[PATCH v4] drm/panthor: Make the timeout per-queue instead of per-job

Sat May 24 15:03:37 UTC 2025

Hi Ashley,

On Fri, 23 May 2025 at 16:10, Ashley Smith <ashley.smith at collabora.com> wrote:
> The timeout logic provided by drm_sched leads to races when we try
> to suspend it while the drm_sched workqueue queues more jobs. Let's
> overhaul the timeout handling in panthor to have our own delayed work
> that's resumed/suspended when a group is resumed/suspended. When an
> actual timeout occurs, we call drm_sched_fault() to report it
> through drm_sched, still.
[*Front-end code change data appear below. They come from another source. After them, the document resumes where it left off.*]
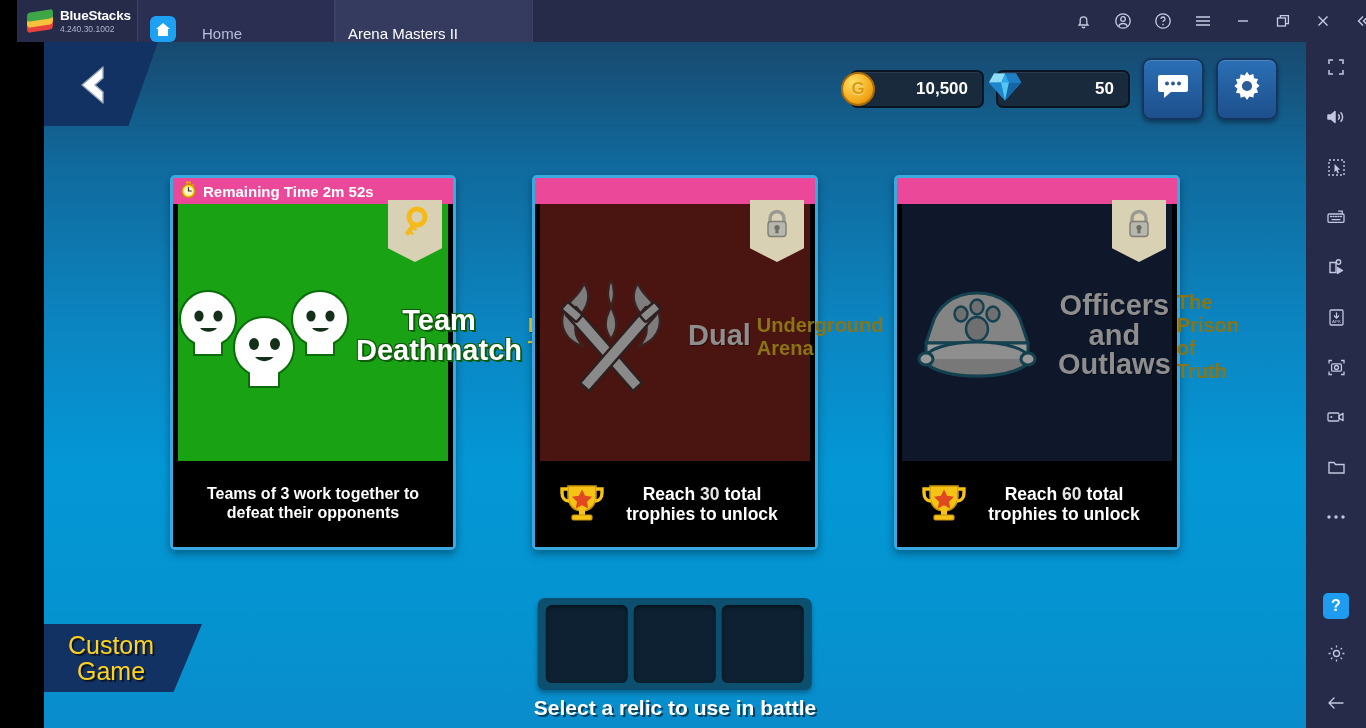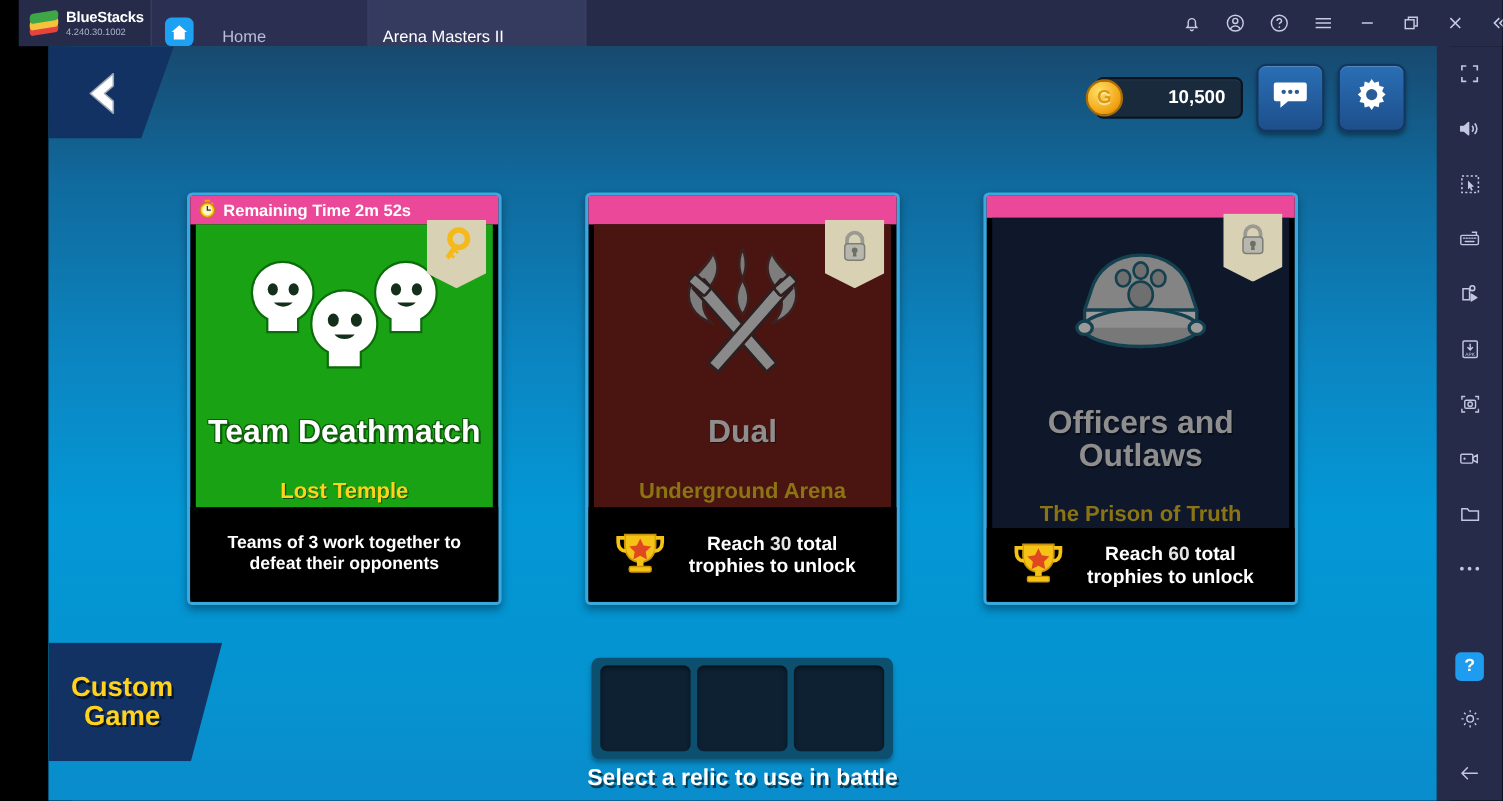--- a/index.html
+++ b/index.html
@@ -397,6 +397,19 @@
         <span>10,500</span>
       </div>
 
+      <div class="curr">
+        <span class="orb">
+          <svg class="gem" viewBox="0 0 36 34">
+            <path d="M7 4 H29 L34 13 L18 31 L2 13 Z" fill="#2aa8e8"></path>
+            <path d="M7 4 H18 L14 13 L2 13 Z" fill="#8fdcf7"></path>
+            <path d="M18 4 H29 L34 13 L22 13 Z" fill="#1f7fc4"></path>
+            <path d="M14 13 H22 L18 31 Z" fill="#55c5f2"></path>
+            <path d="M2 13 H14 L18 31 Z" fill="#1e86cc"></path>
+            <path d="M22 13 H34 L18 31 Z" fill="#1566a6"></path>
+          </svg>
+        </span>
+        <span>50</span>
+      </div>
 
       <div class="sqbtn">
         <span>

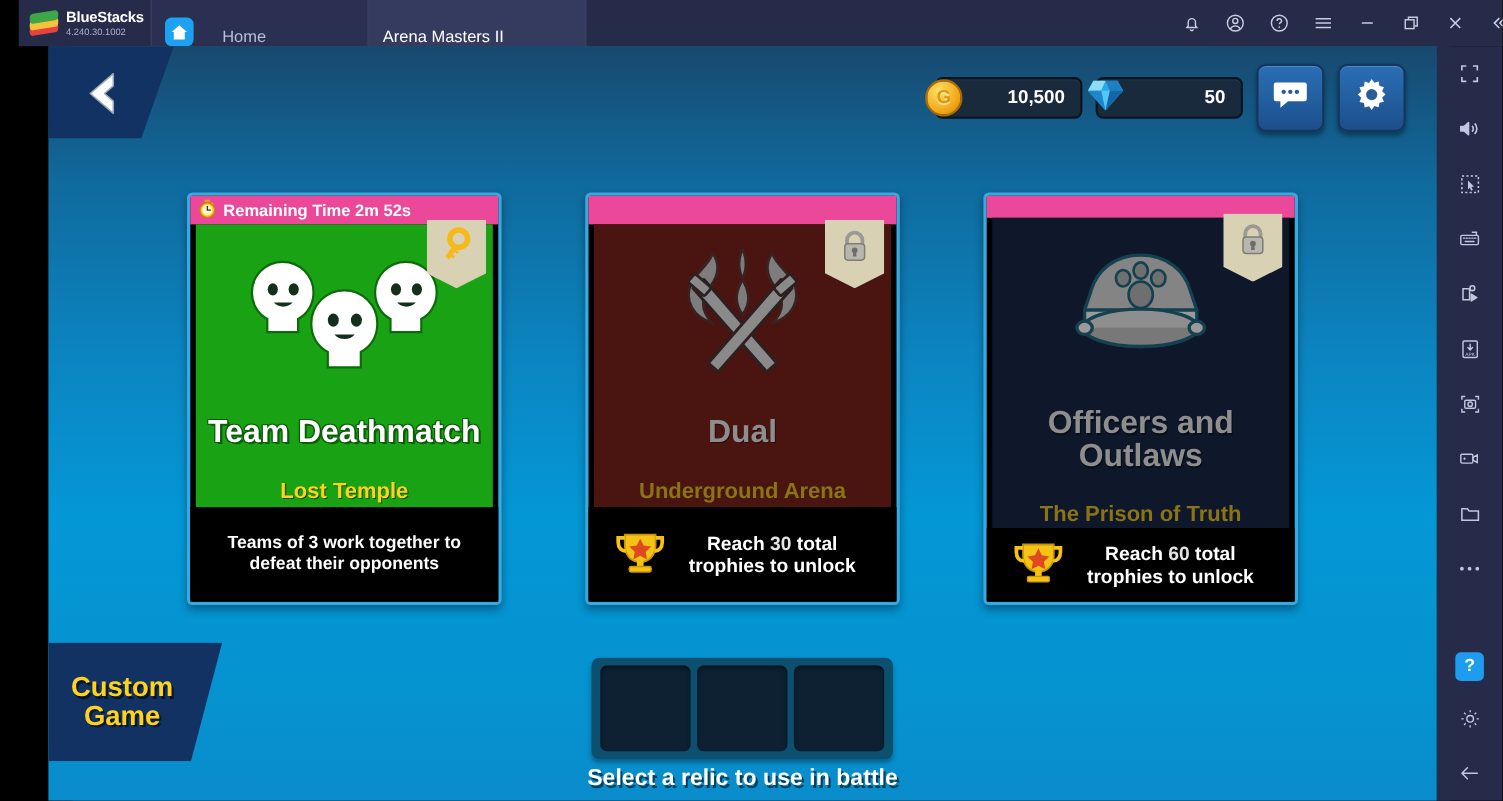--- a/index.html
+++ b/index.html
@@ -133,9 +133,8 @@
   .card-header.empty { justify-content: flex-start; }
   .card-art {
     flex: 1 1 auto; position: relative; overflow: visible;
-    display: flex; flex-direction: column; align-items: center; justify-content: center;
+    display: flex; flex-direction: row; align-items: center; justify-content: flex-start;
     margin: 0 5px;
-    gap: 19px;
   }
   .card-art.green { background: #19a214; }
   .card-art.red   { background: #4a1410; }

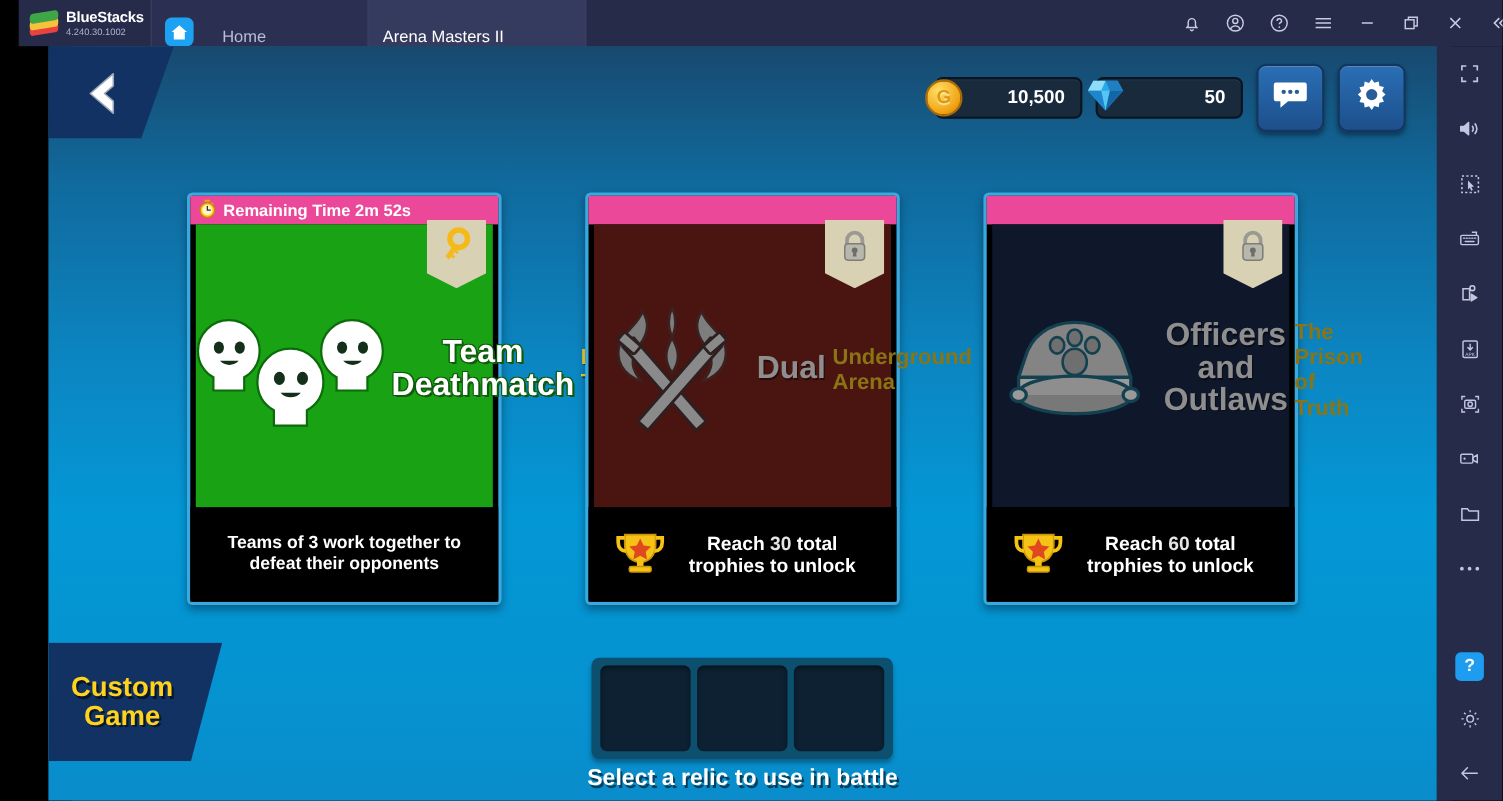--- a/index.html
+++ b/index.html
@@ -171,11 +171,11 @@
 
   
   .custom-game {
-    position: absolute; left: 0; bottom: 36px; width: 158px; height: 108px;
+    position: absolute; left: 0; bottom: 36px; width: 158px; height: 68px;
     background: #123263; color: #ffd21e;
     clip-path: polygon(0 0, 100% 0, 82% 100%, 0 100%);
     display: flex; flex-direction: column; align-items: center; justify-content: center;
-    font-size: 25px; font-weight: bold; line-height: 1.04; text-align: center;
+    font-size: 25px; font-weight: normal; line-height: 1.04; text-align: center;
     text-shadow: 2px 2px 0 rgba(0,0,0,.55);
     padding-right: 24px;
     filter: drop-shadow(2px 3px 2px rgba(0,0,0,.4));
But otherwise, the drm_sched timeout is
> disabled (set to MAX_SCHEDULE_TIMEOUT), which leaves us in control of
> how we protect modifications on the timer.
>
> One issue seems to be when we call drm_sched_suspend_timeout() from
> both queue_run_job() and tick_work() which could lead to races due to
> drm_sched_suspend_timeout() not having a lock. Another issue seems to
> be in queue_run_job() if the group is not scheduled, we suspend the
> timeout again which undoes what drm_sched_job_begin() did when calling
> drm_sched_start_timeout(). So the timeout does not reset when a job
> is finished.
>
> Co-developed-by: Boris Brezillon <boris.brezillon at collabora.com>
> Signed-off-by: Boris Brezillon <boris.brezillon at collabora.com>
> Tested-by: Daniel Stone <daniels at collabora.com>
> Fixes: de8548813824 ("drm/panthor: Add the scheduler logical block")

Unfortunately I have to revoke my T-b as we're seeing a pile of
failures in a CI stress test with this, e.g.
https://gitlab.freedesktop.org/daniels/mesa/-/jobs/77004047

Cheers,
Daniel